* WHAT IS NEEDED: Of the lines below, copy those that hold the word "spacing".

* DATA TO USE:
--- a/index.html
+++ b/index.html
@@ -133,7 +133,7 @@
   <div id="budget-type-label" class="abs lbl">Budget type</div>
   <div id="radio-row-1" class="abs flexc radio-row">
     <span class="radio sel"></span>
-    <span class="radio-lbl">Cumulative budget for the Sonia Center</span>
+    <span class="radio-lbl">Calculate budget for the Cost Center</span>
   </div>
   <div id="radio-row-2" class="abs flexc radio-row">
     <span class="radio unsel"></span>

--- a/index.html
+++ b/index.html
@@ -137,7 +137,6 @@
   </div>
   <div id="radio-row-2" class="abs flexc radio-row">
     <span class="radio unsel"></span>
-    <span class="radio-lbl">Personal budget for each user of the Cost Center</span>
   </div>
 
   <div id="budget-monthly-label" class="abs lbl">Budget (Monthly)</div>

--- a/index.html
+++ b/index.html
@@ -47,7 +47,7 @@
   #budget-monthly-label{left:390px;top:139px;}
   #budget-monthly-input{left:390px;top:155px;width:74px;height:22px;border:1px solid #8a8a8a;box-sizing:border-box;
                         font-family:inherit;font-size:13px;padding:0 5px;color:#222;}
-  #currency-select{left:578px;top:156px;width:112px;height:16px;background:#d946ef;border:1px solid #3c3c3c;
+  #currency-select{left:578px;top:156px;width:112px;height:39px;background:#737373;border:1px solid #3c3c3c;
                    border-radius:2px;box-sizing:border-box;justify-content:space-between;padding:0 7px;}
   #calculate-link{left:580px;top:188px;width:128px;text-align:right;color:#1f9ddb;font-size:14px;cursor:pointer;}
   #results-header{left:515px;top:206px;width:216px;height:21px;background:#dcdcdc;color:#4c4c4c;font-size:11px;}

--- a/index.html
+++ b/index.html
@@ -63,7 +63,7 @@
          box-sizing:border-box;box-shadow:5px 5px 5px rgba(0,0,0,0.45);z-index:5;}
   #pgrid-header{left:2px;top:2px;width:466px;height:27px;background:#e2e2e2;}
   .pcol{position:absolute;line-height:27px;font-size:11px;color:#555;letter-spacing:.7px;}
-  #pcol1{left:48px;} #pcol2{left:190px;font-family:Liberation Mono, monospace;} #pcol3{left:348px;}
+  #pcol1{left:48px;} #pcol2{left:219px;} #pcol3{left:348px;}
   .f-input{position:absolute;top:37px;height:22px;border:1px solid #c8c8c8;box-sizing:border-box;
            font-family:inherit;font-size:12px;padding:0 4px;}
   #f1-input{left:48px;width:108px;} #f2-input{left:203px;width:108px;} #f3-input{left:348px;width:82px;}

--

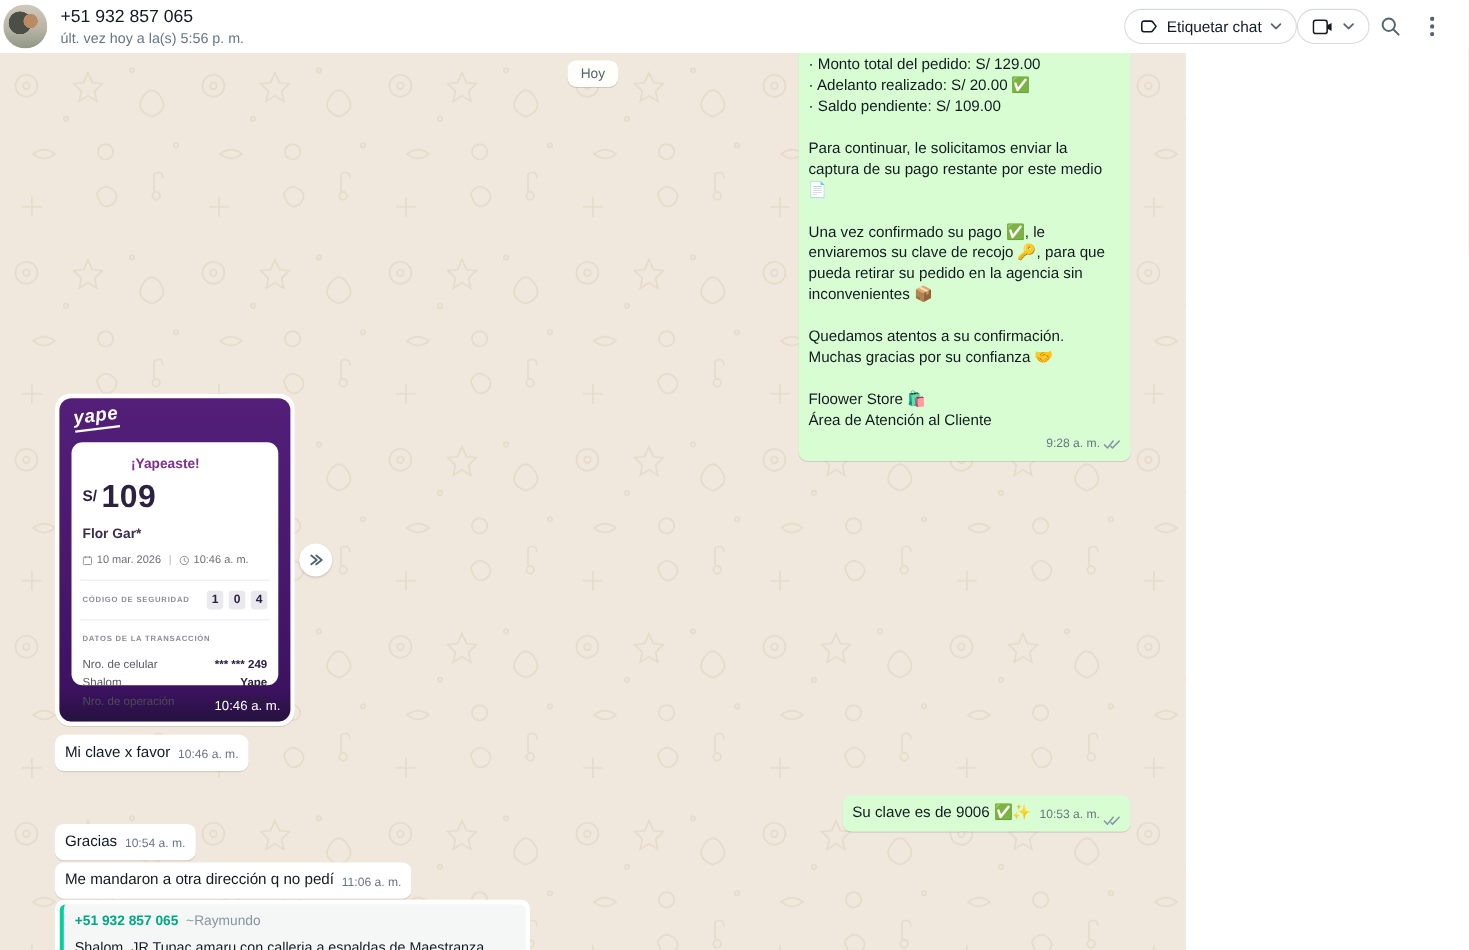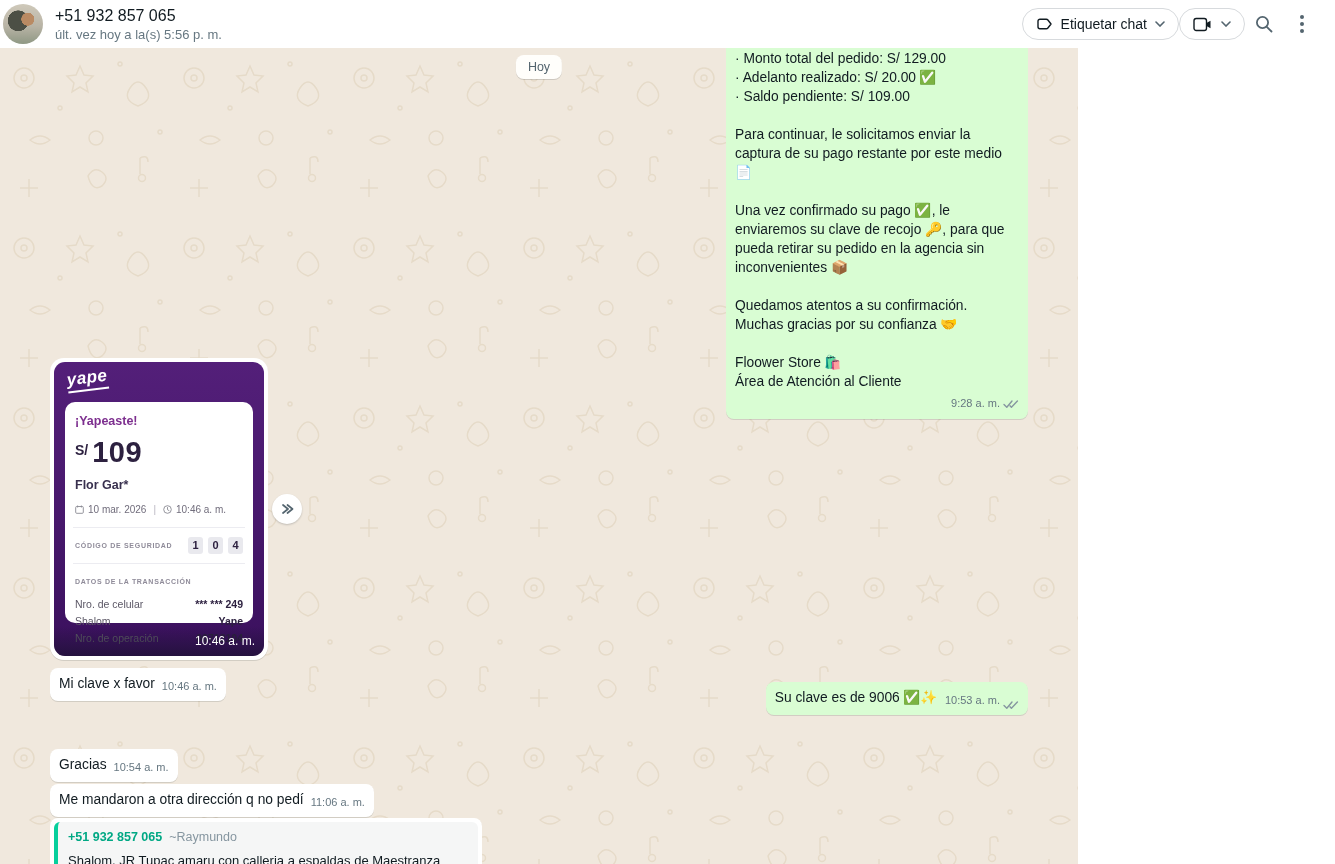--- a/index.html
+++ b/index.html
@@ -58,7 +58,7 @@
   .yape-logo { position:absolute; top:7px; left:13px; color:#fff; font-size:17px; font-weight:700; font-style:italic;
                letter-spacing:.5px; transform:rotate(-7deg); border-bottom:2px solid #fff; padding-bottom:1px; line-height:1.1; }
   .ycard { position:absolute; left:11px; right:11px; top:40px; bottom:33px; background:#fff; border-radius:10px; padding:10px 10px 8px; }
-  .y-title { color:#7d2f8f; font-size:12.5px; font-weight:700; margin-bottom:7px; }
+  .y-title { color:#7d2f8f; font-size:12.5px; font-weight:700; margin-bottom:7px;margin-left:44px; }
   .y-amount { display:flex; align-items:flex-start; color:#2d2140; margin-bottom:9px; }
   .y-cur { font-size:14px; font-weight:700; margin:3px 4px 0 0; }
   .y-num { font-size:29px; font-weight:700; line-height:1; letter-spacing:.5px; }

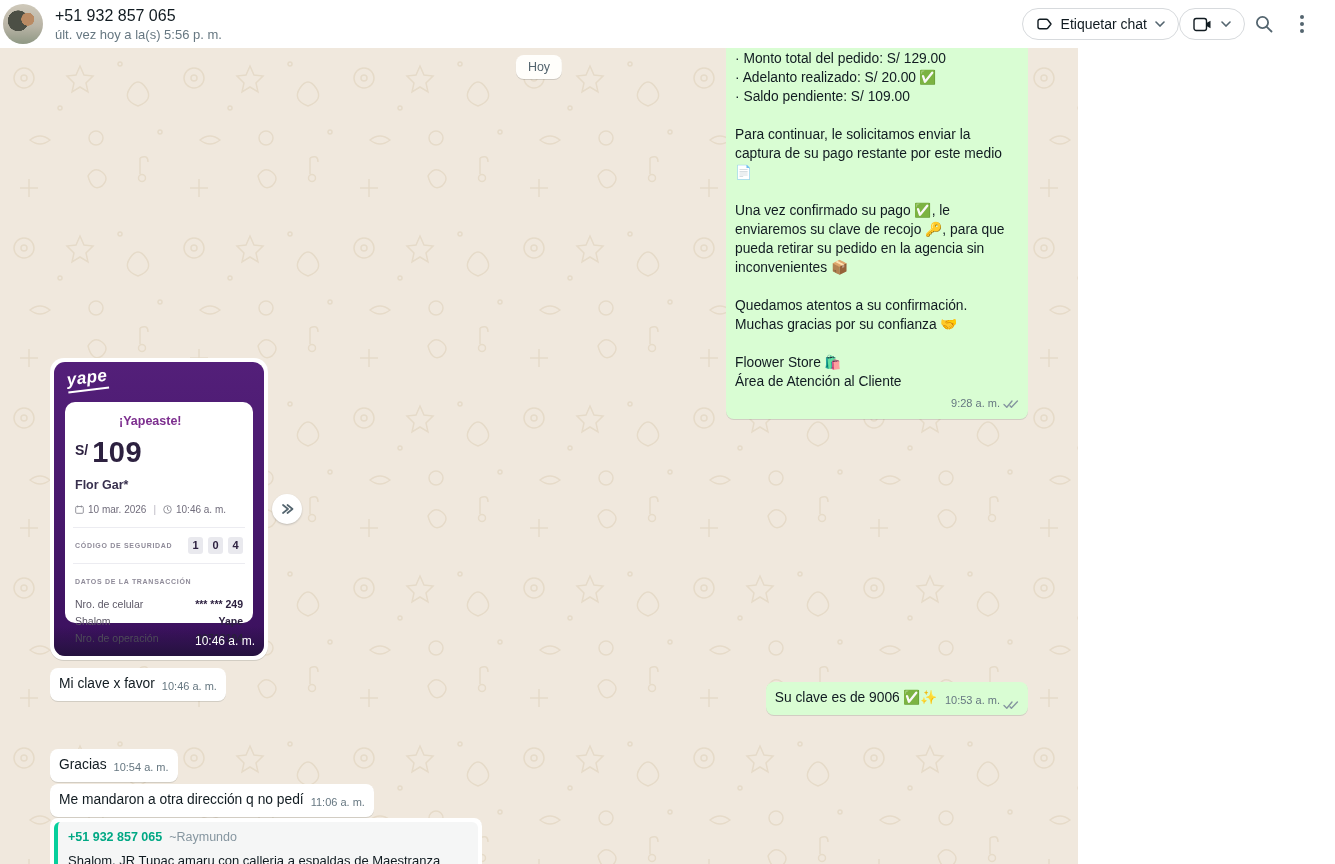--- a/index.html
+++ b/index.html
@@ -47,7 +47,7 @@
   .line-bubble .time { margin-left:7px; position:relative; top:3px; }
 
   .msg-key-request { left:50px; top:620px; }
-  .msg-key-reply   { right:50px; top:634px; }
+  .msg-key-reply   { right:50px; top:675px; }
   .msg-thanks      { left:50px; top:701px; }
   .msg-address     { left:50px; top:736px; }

* RESPONSE BOX:
   .pcol{position:absolute;line-height:27px;font-size:11px;color:#555;letter-spacing:.7px;}
                letter-spacing:.5px; transform:rotate(-7deg); border-bottom:2px solid #fff; padding-bottom:1px; line-height:1.1; }
   .y-num { font-size:29px; font-weight:700; line-height:1; letter-spacing:.5px; }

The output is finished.